- _TASK OBJECTIVE_:
In exact form, please repeat the records from their opening line down to the line with "4px 4px; margin-left:-1px;", including that line.

Web page revision data:

##########

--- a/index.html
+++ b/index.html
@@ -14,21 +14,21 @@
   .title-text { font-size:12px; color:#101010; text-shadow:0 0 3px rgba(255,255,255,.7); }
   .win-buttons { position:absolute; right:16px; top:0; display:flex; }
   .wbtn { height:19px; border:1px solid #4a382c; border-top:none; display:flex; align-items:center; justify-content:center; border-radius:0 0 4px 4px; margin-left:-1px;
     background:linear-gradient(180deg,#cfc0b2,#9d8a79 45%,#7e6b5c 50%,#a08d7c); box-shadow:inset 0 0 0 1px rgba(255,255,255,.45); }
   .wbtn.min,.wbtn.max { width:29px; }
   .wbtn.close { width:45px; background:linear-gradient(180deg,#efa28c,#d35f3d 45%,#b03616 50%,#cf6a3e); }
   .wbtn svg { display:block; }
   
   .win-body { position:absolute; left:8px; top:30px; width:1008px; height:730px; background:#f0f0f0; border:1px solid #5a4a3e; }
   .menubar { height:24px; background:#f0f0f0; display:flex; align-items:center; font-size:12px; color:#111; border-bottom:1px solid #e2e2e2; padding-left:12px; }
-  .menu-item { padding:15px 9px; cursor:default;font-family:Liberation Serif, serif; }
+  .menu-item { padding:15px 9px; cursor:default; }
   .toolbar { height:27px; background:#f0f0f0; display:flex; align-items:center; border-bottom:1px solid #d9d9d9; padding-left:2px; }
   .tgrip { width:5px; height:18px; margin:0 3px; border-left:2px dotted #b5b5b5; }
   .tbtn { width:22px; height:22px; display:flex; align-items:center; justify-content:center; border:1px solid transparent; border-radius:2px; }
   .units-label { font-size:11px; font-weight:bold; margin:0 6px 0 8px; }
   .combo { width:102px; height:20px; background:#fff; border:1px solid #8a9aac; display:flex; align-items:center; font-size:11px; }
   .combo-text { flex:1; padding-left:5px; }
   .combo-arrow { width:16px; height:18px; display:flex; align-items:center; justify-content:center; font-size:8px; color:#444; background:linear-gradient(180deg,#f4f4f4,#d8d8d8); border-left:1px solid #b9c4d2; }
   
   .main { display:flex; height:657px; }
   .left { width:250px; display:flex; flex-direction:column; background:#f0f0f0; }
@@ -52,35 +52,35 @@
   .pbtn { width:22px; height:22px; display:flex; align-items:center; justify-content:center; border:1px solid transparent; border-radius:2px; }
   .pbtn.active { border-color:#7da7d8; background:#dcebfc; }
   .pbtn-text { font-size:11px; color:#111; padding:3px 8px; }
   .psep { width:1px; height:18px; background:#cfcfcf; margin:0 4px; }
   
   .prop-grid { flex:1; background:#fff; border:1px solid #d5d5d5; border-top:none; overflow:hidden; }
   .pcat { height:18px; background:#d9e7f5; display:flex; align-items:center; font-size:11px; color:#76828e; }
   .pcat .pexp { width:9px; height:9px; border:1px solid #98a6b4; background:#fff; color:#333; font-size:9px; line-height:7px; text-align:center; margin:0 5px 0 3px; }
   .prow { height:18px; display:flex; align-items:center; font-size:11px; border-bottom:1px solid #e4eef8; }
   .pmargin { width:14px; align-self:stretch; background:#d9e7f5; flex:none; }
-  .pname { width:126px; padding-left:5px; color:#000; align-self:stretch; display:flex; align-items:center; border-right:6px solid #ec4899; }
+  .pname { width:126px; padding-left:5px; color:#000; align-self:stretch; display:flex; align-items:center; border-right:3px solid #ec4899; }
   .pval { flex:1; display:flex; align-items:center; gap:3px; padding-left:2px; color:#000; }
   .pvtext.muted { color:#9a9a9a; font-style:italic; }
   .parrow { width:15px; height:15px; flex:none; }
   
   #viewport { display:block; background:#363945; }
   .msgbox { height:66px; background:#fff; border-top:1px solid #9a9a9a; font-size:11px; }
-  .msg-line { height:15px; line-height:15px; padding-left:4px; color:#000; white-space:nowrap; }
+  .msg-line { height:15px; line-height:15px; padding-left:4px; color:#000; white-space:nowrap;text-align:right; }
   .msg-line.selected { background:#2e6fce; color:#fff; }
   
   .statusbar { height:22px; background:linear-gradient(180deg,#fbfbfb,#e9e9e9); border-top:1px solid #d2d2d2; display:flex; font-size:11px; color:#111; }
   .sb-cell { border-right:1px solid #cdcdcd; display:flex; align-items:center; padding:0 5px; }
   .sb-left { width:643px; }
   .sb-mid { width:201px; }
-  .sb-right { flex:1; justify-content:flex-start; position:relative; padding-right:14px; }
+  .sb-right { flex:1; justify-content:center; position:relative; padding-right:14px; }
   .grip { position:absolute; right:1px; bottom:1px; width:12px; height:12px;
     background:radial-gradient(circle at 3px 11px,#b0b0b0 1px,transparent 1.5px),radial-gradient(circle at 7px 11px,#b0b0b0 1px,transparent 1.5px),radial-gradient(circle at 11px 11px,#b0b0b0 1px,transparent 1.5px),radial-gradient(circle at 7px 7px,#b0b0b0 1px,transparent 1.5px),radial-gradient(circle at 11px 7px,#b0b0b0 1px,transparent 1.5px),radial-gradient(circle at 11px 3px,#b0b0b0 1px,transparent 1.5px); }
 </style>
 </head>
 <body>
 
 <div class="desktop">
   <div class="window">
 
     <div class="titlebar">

##########

- _ANSWER TO THIS PROBLEM_:
--- a/index.html
+++ b/index.html
@@ -14,21 +14,21 @@
   .title-text { font-size:12px; color:#101010; text-shadow:0 0 3px rgba(255,255,255,.7); }
   .win-buttons { position:absolute; right:16px; top:0; display:flex; }
   .wbtn { height:19px; border:1px solid #4a382c; border-top:none; display:flex; align-items:center; justify-content:center; border-radius:0 0 4px 4px; margin-left:-1px;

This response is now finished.